21 mars 2006

L’anti-sécurité aérienne

Le quotidien québécois Le Devoir nous apprenait dans son édition du 14 mars que l'aéroport de Toronto s'apprête à lancer un programme qui permettra aux voyageurs fréquents de réduire considérablement leur temps d'attente aux points de contrôle de sécurité. Ce programme fait déjà l'objet de tests à l'aéroport d'Orlando, en Floride, et il devrait être disponible cet été dans les principaux aéroports états-uniens.

Le principe est simple: en échange d'un abonnement annuel d'environ 90 dollars canadiens, les participants feront l'objet d'une enquête de sécurité de la part des autorités (la TSA aux États Unis, et certainement l'ACSTA au Canada). Si leur niveau de risque est jugé satisfaisant, ils recevront alors une carte d'identification biométrique qui leur permettra de se glisser en tête des files d'attentes (ou dans une file d'attente qui leur sera réservée) et de n'être soumis qu'à des fouilles très sommaires.

Ce programme (qui ferait gagner quelques minutes au mieux aux voyageurs pressés) comporte malheureusement quelques faiblesses de taille:
* Il ne sera d'abord pas géré à l'échelle nationale, ce qui implique que les passagers qui s'y abonnent devront se doter d'une carte différente pour chaque aéroport visité;
* Il ne protègera en rien contre les terroristes qui n'ont jamais été préalablement fichés (comme c'était le cas de Timothy McVeight par exemple), et il leur donnera au contraire un accès privilégié aux avions;
* Il sera même en mesure d'informer les terroristes potentiels qui en feront la demande s'ils figurent déjà sur les listes de surveillance du gouvernement, puisqu'un refus de leur vendre la fameuse carte après les contrôles d'usage devrait leur mettre la puce à l'oreille.
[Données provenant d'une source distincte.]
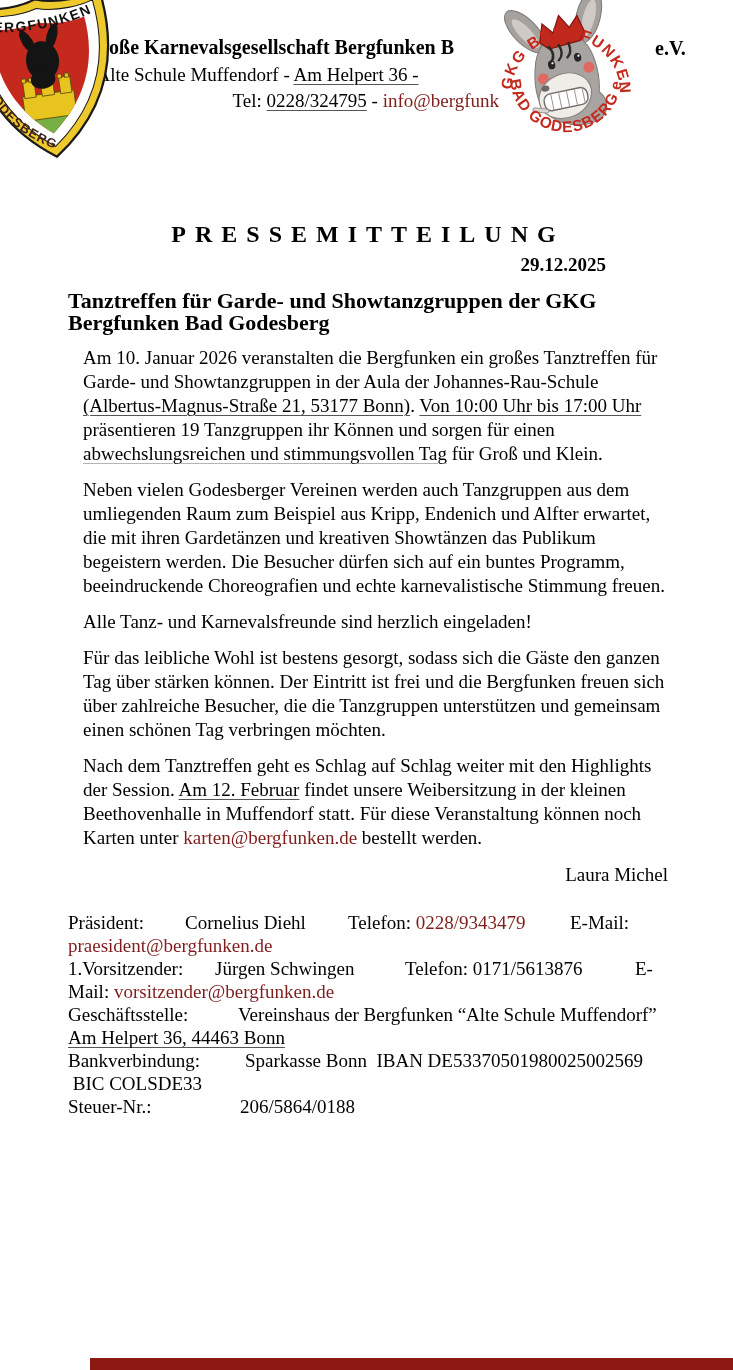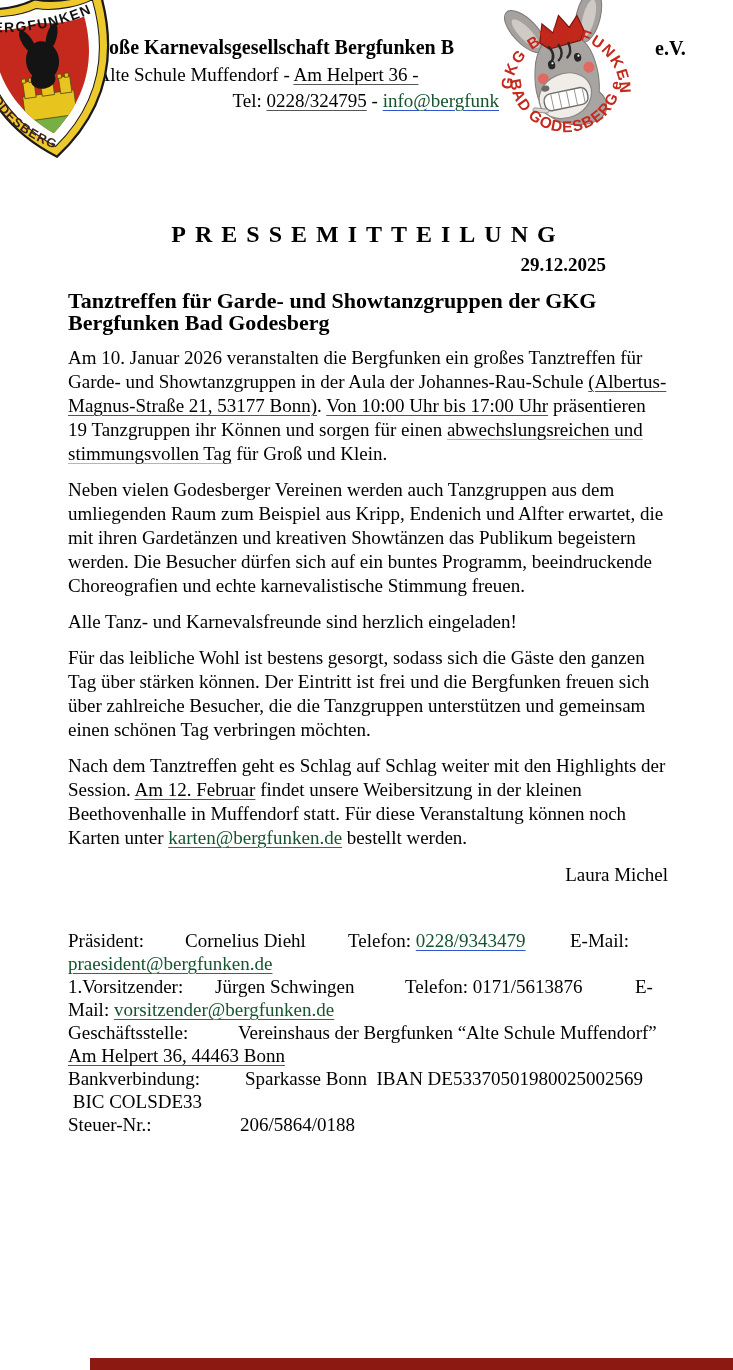--- a/index.html
+++ b/index.html
@@ -10,31 +10,31 @@
   
   .crest{position:absolute;left:-52px;top:-10px;width:196px;height:176px;}
   .badge{position:absolute;left:482px;top:0px;width:168px;height:140px;}
   .lh-org{position:absolute;left:85px;top:36px;font-size:20px;font-weight:bold;white-space:nowrap;}
   .lh-ev{position:absolute;left:655px;top:37px;font-size:20px;font-weight:bold;}
   .lh-addr1{position:absolute;left:8px;top:64px;width:499px;text-align:center;font-size:19px;white-space:nowrap;}
   .lh-addr2{position:absolute;left:0;top:90px;width:499px;text-align:right;font-size:19px;white-space:nowrap;}
   
   .u{text-decoration:underline;text-decoration-color:#555;text-decoration-thickness:1px;text-underline-offset:3px;}
   .u-light{text-decoration:underline;text-decoration-color:#b5b5b5;text-decoration-thickness:1px;text-underline-offset:3px;}
-  .lnk{color:#14532d;text-decoration:underline;text-decoration-color:#2f55cf;text-decoration-thickness:1px;text-underline-offset:3px;cursor:pointer;}
+  .lnk{color:#7f1d1d;text-decoration-color:#2f55cf;text-decoration-thickness:1px;text-underline-offset:3px;cursor:pointer;}
   .keep-ws{white-space:pre-wrap;}
   
   .content{position:absolute;left:68px;top:220px;width:600px;}
   .doc-title{text-align:center;font-size:24px;font-weight:bold;letter-spacing:9px;line-height:28px;}
   .doc-date{text-align:right;padding-right:62px;font-size:19px;font-weight:bold;margin-top:6px;}
   .headline{font-size:22px;font-weight:bold;line-height:22px;margin-top:14px;}
-  p.body{font-size:19px;line-height:24px;margin:12px 0 0 0;}
+  p.body{font-size:19px;line-height:24px;margin:12px 0 0 15px;}
   .sign{text-align:right;font-size:19px;line-height:24px;margin-top:13px;}
   
-  .footer{margin-top:42px;font-size:19px;line-height:23px;}
+  .footer{margin-top:24px;font-size:19px;line-height:23px;}
   .frow{white-space:nowrap;}
   .fl{display:inline-block;}
   .w117{width:117px;} .w163{width:163px;} .w222{width:222px;}
   .w147{width:147px;} .w190{width:190px;} .w230{width:230px;}
   .w170{width:170px;} .w177{width:177px;} .w172{width:172px;}
   
   .bottom-bar{position:absolute;left:90px;right:0;bottom:0;height:12px;background:#8c1a12;}
   svg text{font-family:"Liberation Sans","DejaVu Sans",sans-serif;}
 </style>
 </head>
En résumé, le programme Clear leur donnera un accés indirect aux bases de données antiterroristes par le principe enfantin de l'essai-erreur;
* Il risque également d'avoir un impact néfaste sur le degré de vigilance des employés chargés de contrôler l'accés aux avions, en accordant aux passagers dotés de cette carte un biais positif, et en amenant les agents de sécurité à travailler sur la base de catégories définies par des critères commerciaux (possession de la carte ou non) plutôt que par des critères de comportement (nervosité, comportement atypique et suspect...).

S'il s'agit certainement d'une brillante idée sur le plan du marketing, et que des milliers de voyageurs aériens fréquents souscriront probablement un abonnement afin de réduire leur temps de passage aux points de sécurité, la valeur ajoutée que ce programme offre du point de vue de la sécurité aérienne globale semble beaucoup plus difficile à définir.